Question

Derive an expression for K.E and P.E and total energy and represent variation of these with displacement for a particle executing SHM.

Answer 1

Explanation:

For SHM,

acceleration , a = -ω²y

F = ma = -mω²y

now, work , W = F.dy cos180° { because displacement and acceleration are in opposite direction so, cos180° taken }

W = ∫mω²y.dy = mω²y²/2

use standard form of SHM , y = Asin(ωt ± Ф)

W = mω²A²/2 sin²(ωt ± Ф)

We know, Potential energy is work done stored in system .

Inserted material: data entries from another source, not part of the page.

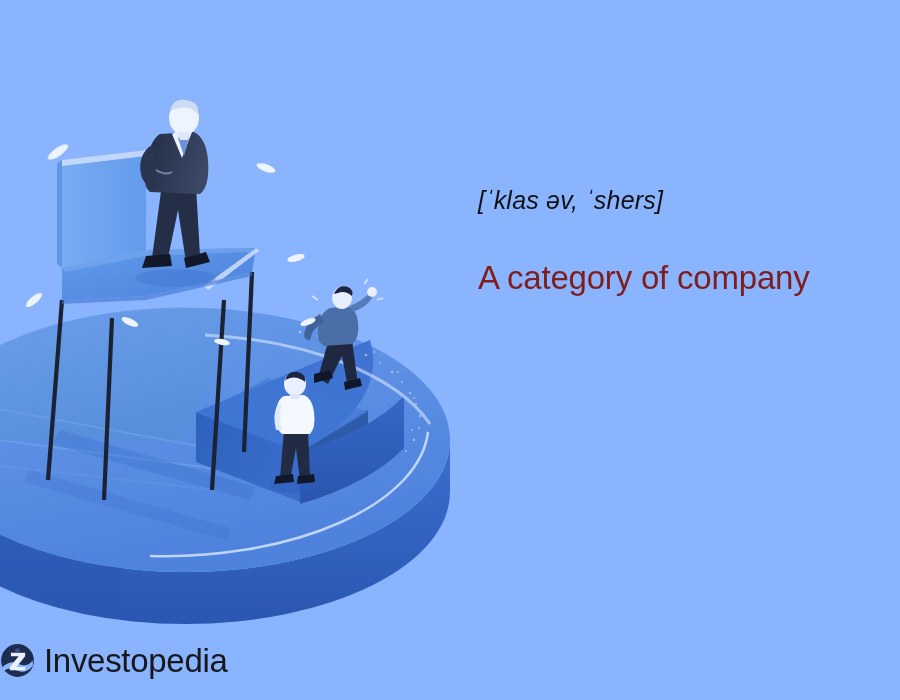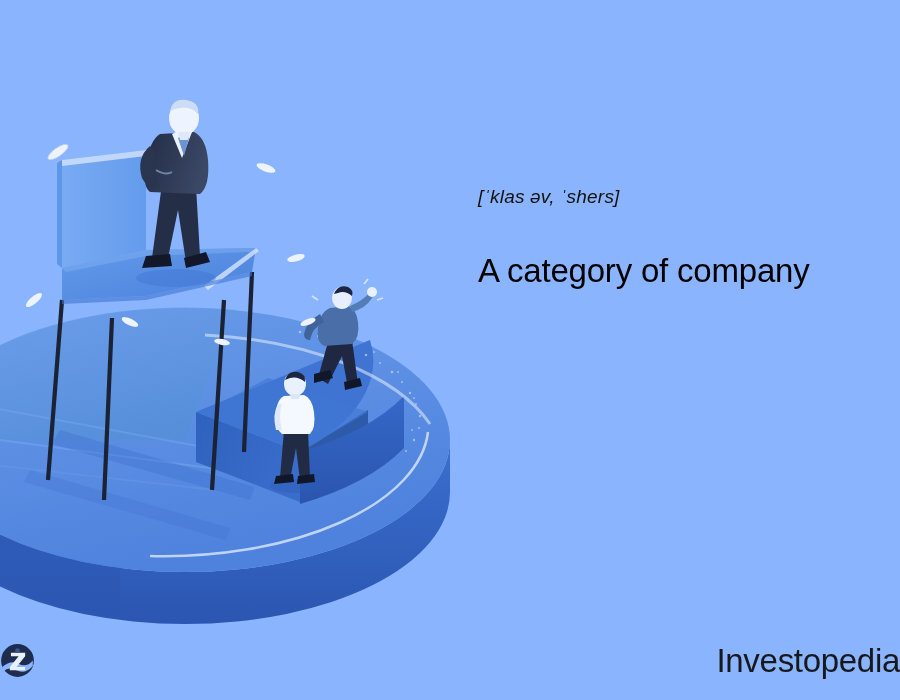--- a/index.html
+++ b/index.html
@@ -52,7 +52,7 @@
   #pronunciation {
     margin: 0;
     padding-top: 46px;
-    font-size: 19px;
+    font-size: 25px;
     font-style: italic;
     color: #111111;
     letter-spacing: 0.2px;

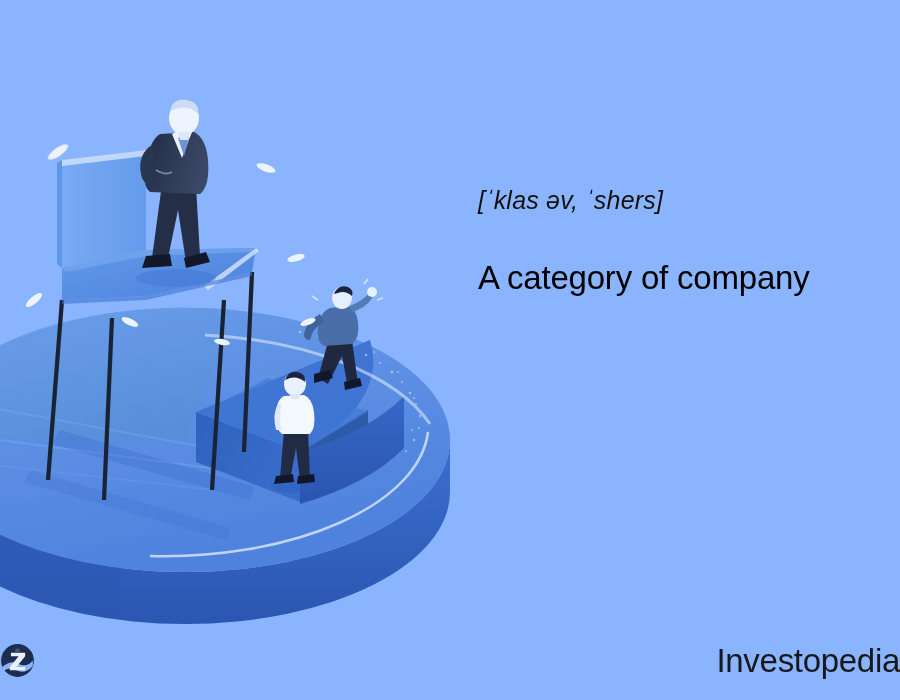--- a/index.html
+++ b/index.html
@@ -63,7 +63,7 @@
     padding-top: 42px;
     font-size: 33px;
     line-height: 1.28;
-    color: #000000;
+    color: #7f1d1d;
     letter-spacing: -0.2px;
   }
 

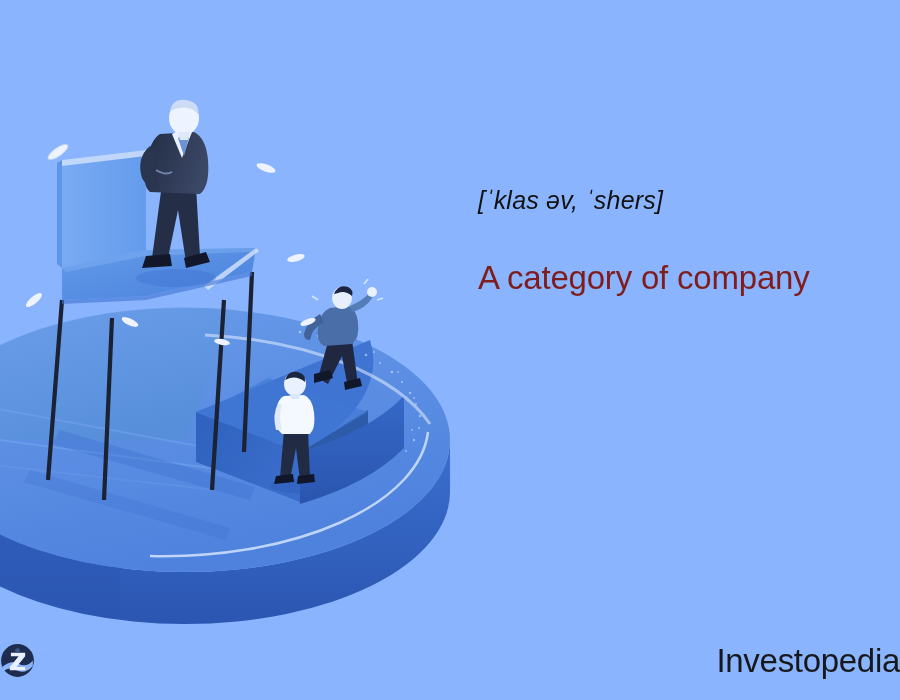--- a/index.html
+++ b/index.html
@@ -75,7 +75,7 @@
     bottom: 22px;
     display: flex;
     align-items: center;
-    justify-content: space-between;
+    justify-content: flex-start;
     gap: 9px;
   }
   #brand-mark {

so, P.E = W = mω²A²/2 sin²(ωt ± Ф)

again, Kinetic energy , K.E = 1/2mv² , here v is velocity

we know, v = ωAcos(ωt ± Ф)

so, K.E = mω²A²/2cos²(ωt ± Ф)

Total energy = K.E + P.E

= mω²A²/2 cos²(ωt ± Ф) + mω²A²/2 sin²(ωt ± Ф)

= mω²A²/2 [ cos²(ωt ± Ф) + sin²(ωt ± Ф) ] = mω²A²/2 [ ∵sin²α + cos²α = 1]

= mω²A²/2 = constant

Hence, total energy is always constant .